Ambas eran madre de Dios. En dos de sus advocaciones, la Virgen tenía miles de fieles que desde el siglo XVI se habían rendido ante sus milagrosas intercesiones. El pueblo, los indios y los mestizos se veían reflejados en la Virgen morena.

Los españoles admiraban la tez rosada de la Virgen a quien atribuían el triunfo de Cortés en 1521. La primera era la Guadalupana, a la segunda le llamaban De los Remedios. Los santuarios de ambas se erigían sobre elevaciones naturales que coronaban la ciudad de México, y por años sus historias mezclaron la armonía de la devoción popular, el tañer de campanas y las fastuosas procesiones de la capital novohispana, hasta que la guerra de independencia las enfrentó como abanderadas de insurgentes y realistas, sometiendo a una prueba de fe su intercesión divina.

Cuando el cura Hidalgo decidió tomar el estandarte de la Virgen de Guadalupe, como bandera de la lucha que emprendía en septiembre de 1810, le dio un sentido religioso a la guerra de independencia. No era imposible imaginar la respuesta popular: el cura fue visto entonces como un hombre ungido por la divinidad para liberar al pueblo oprimido.

Durante los 11 años que duró la guerra, la Guadalupana ocupó un lugar fundamental para la causa insurgente.
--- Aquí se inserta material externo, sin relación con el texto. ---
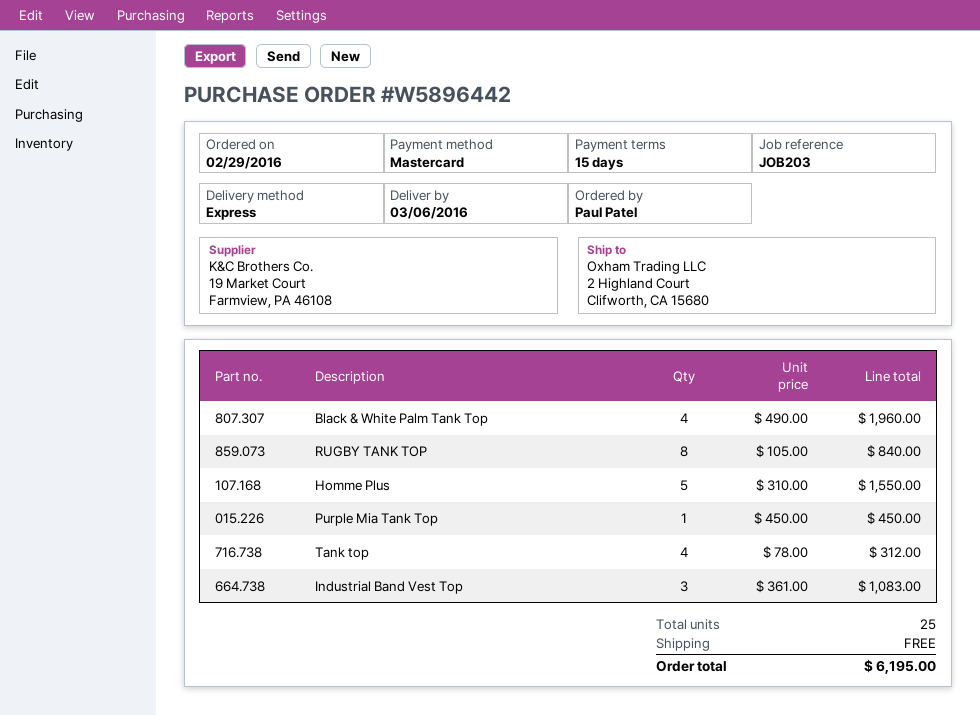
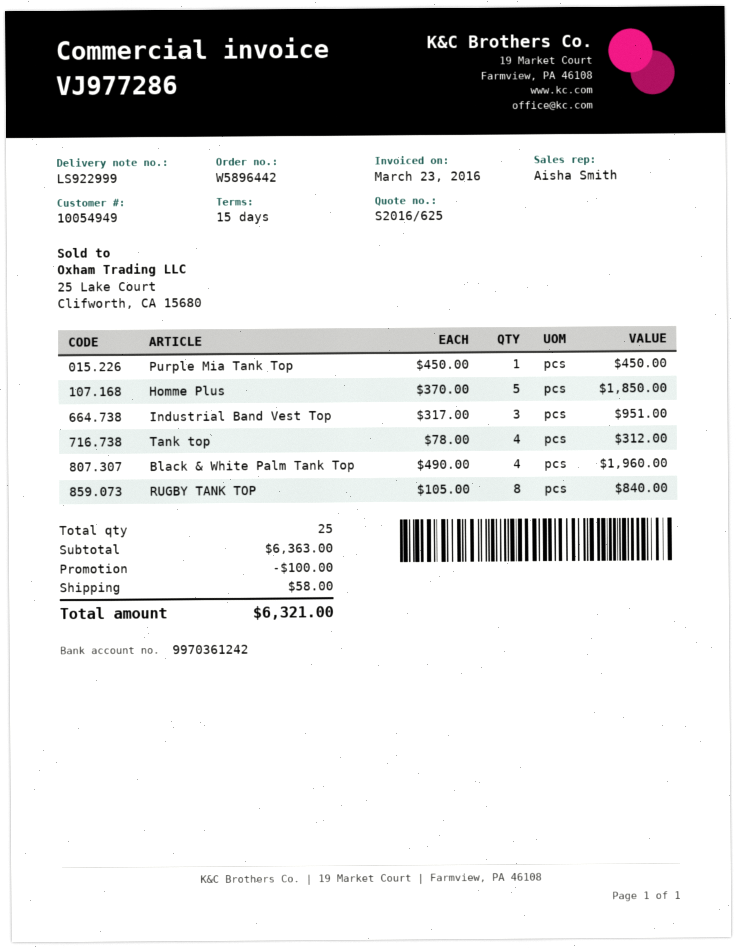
Homme Plus: 5 x 310.00 = 1550.00 -> 5 x 370.00 = 1850.00
Industrial Band Vest Top: 3 x 361.00 = 1083.00 -> 3 x 317.00 = 951.00
discount: none -> 100.00
shipping: 0.00 -> 58.00
total: 6195.00 -> 6321.00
Al tomar éste estandarte, Hidalgo le otorgó a la lucha un carácter sagrado. Cargaba siempre consigo, entre sus ropas, una imagen de la Virgen morena. En los Sentimientos de la nación, Morelos propuso que la celebración oficial de la “patrona de nuestra libertad” fuera el 12 de diciembre.
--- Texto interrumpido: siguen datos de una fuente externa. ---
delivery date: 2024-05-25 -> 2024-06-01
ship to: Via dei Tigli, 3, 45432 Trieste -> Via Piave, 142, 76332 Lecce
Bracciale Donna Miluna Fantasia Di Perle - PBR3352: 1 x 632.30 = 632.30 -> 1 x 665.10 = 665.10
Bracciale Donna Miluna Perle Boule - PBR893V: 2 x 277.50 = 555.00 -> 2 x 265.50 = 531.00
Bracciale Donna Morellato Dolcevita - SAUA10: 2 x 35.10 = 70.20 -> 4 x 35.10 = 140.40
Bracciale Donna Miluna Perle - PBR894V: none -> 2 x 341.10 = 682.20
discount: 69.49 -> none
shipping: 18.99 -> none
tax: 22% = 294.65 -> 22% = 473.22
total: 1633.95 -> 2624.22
Los miembros de una sociedad secreta que trabajaba en favor de la independencia desde la ciudad de México adoptaron el nombre de los Guadalupes. Los guerrilleros de Pedro Moreno portaban en sus sombreros estampas de la señora del Tepeyac, y uno de los jefes insurgentes que resistió hasta el final, Manuel Fernández Félix, adoptó su sagrado nombre creyendo fervorosamente en su intercesión para el triunfo final. Él era Guadalupe Victoria.
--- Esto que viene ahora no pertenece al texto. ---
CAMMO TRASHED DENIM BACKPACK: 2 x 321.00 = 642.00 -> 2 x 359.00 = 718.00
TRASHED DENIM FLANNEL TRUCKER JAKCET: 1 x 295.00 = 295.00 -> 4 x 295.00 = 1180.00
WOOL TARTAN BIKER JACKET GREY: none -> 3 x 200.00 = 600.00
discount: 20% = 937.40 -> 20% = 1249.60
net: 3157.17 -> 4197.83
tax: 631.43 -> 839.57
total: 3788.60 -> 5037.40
La respuesta española fue inmediata. De poder a poder, el virrey Francisco Xavier Venegas mandó traer la imagen de la Virgen de los Remedios para resguardarla de los insurgentes, pero sobre todo para enarbolarla como bandera de los ejércitos realistas. El virrey se veía a sí mismo como Cortés siglos atrás: ante una situación que parecía irremediable, la Virgen de los Remedios había acompañado al conquistador hasta el triunfo. Tres siglos después, ¿sucedería lo mismo?
Las medidas del virrey llegaron demasiado lejos. A la Virgen de los Remedios se le dio grado militar y desde entonces se le conoció como “La Generala”. Las monjas del convento de San Jerónimo la vistieron con los blasones y la banda correspondiente, y el niño Jesús -que cargaba en sus brazos- también fue vestido según la usanza. En procesión, la madre de Dios, recorrió la ciudad de México, mostrando su bastón de mando en una de sus manos, y podía observarse a su pequeño hijo portando un sable. La Virgen y su hijo, Jesucristo, en pie de guerra.

Una vez finalizados los actos públicos, la Virgen fue colocada en el altar principal de la catedral de México. En aquel santo lugar su función era doble: una espiritual, dar consuelo a los fieles, recibir ofrendas, exvotos o limosnas; la otra, muy humana, delatar insurgentes.
De todos era sabido que los revolucionarios eran guadalupanos. Aquellas personas que, luego de escuchar misa en la catedral, no hicieran la reverencia correspondiente ante la Virgen de los Remedios, seguramente lo hacían ante la Guadalupana, por tanto eran insurgentes. De ese modo, mucha gente fue falsamente acusada de rebeldía. Las autoridades no repararon que, más allá de la banalidad de las cosas del mundo terrenal, había gente que de buena fe mostraba su devoción a una u otra Virgen sin tomar partido por alguna causa política.

Al final, triunfó la causa insurgente y la Virgen de Guadalupe. No en términos religiosos, ni porque fuera mayor la devoción del pueblo por ella; venció porque era un símbolo de unidad; un elemento que conjuntaba a todos aquéllos que se consideraban pertenecientes al mismo terruño; aquéllos que veían la historia desde 1521 como algo común a todos.

La Guadalupana era una Virgen innegablemente mexicana. Con la consumación de la independencia, en 1821, llegó la reconciliación de ambas advocaciones a los ojos de los mexicanos: “La Morena y La Generala” compartirían un futuro común en un país que iniciaba su andar en la historia.